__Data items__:
● ● ●

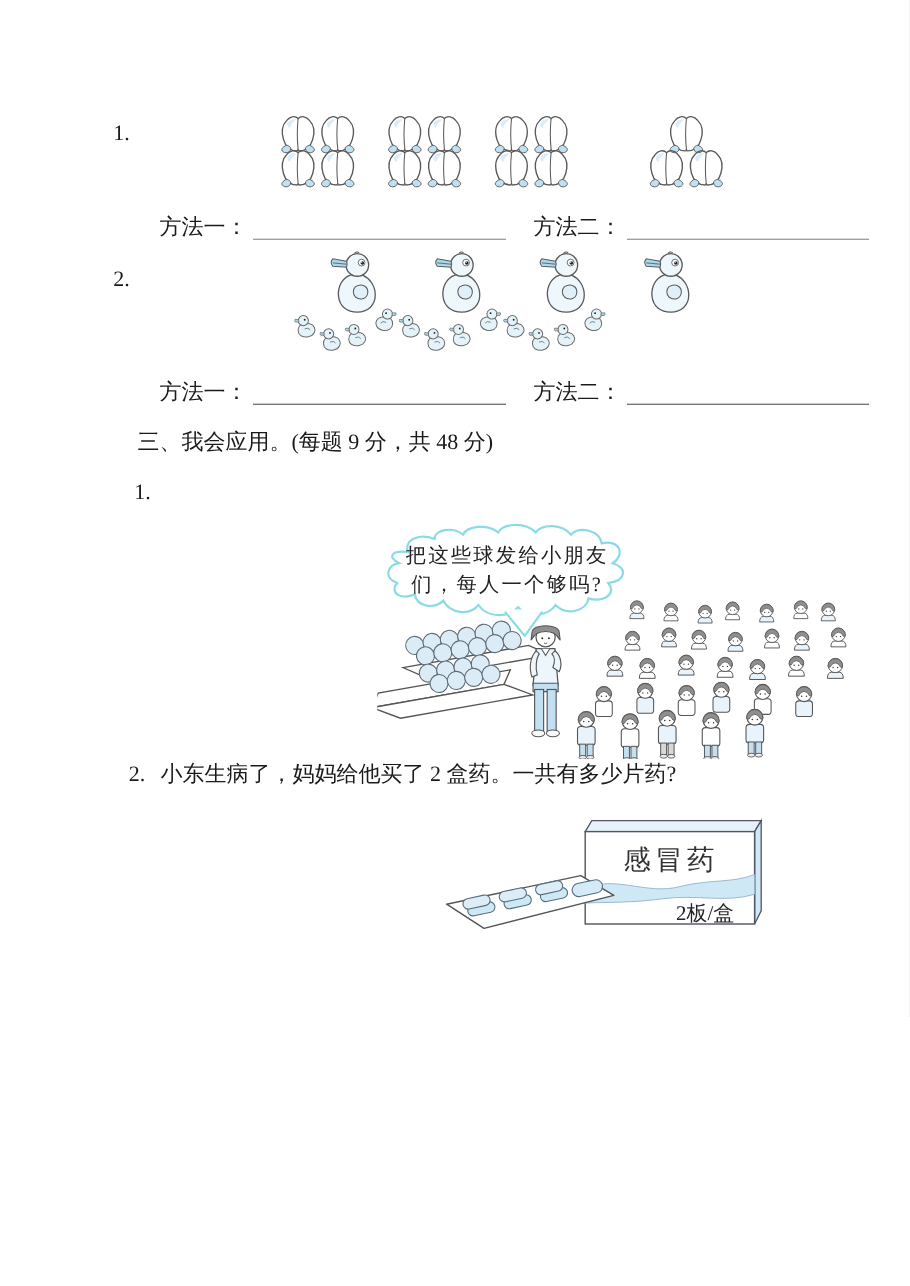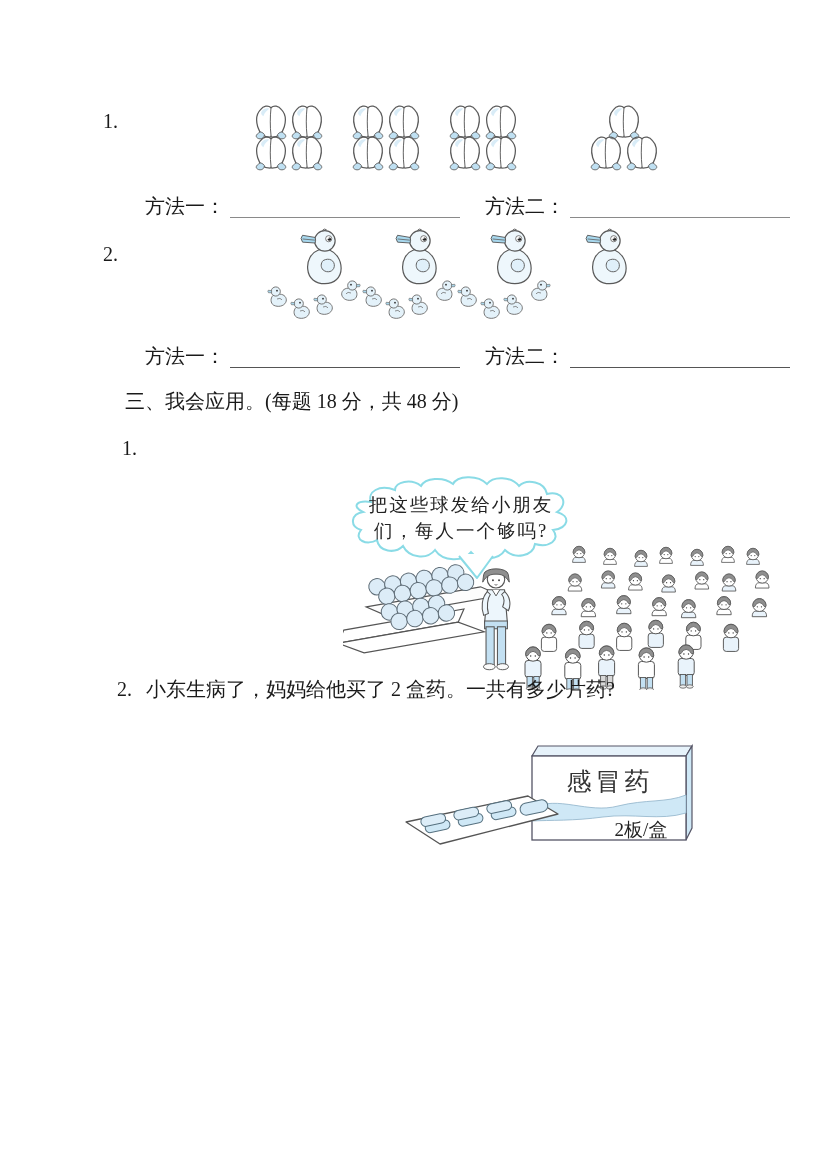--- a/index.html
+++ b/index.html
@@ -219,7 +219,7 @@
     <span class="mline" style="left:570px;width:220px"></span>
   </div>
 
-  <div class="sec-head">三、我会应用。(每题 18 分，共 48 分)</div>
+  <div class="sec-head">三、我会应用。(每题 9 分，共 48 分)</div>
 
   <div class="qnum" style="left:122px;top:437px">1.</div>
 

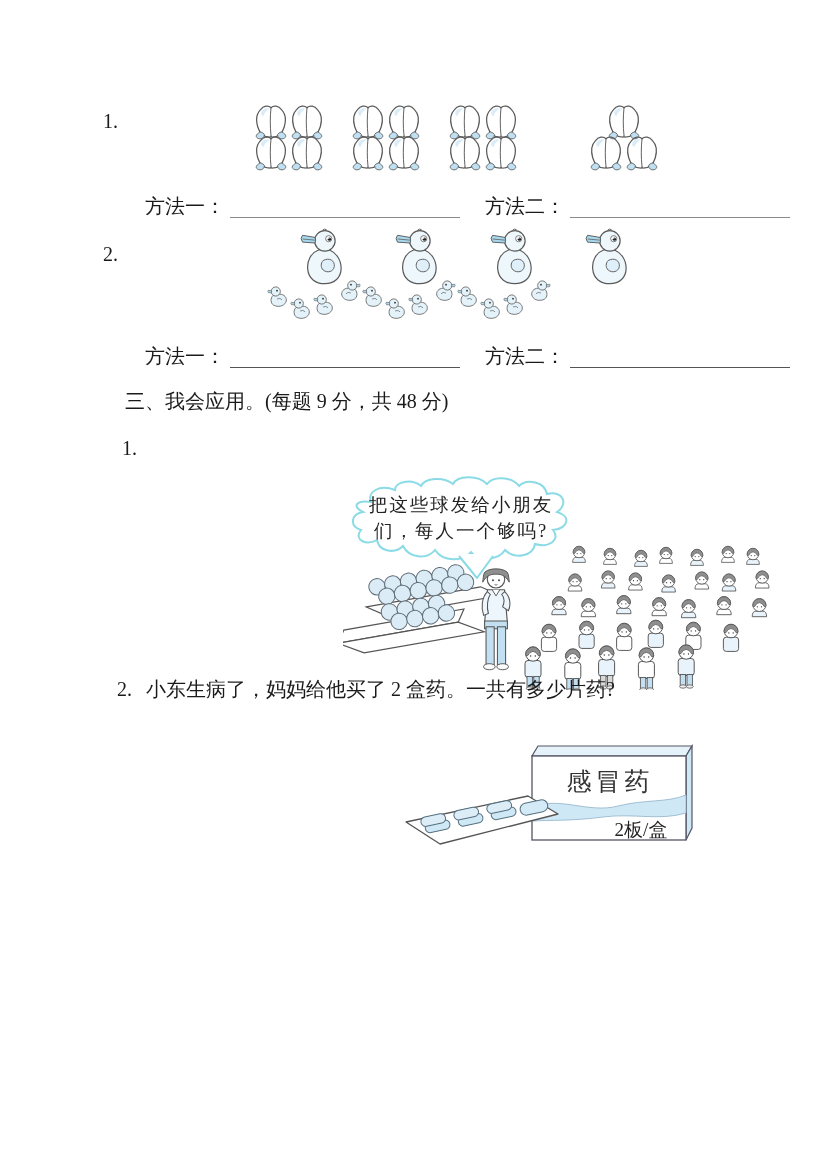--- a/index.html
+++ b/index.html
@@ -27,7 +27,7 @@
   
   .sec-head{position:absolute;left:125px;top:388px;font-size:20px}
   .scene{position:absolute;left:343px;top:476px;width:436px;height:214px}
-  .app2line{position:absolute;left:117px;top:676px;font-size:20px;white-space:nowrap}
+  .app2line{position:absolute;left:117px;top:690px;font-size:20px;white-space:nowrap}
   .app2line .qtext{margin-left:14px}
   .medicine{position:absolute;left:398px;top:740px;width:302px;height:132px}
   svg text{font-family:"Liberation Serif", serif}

● ● ●

The exercise is to copy out every line above that has the word "height" in it.

__ANSWER AREA__:
   .scene{position:absolute;left:343px;top:476px;width:436px;height:214px}
   .medicine{position:absolute;left:398px;top:740px;width:302px;height:132px}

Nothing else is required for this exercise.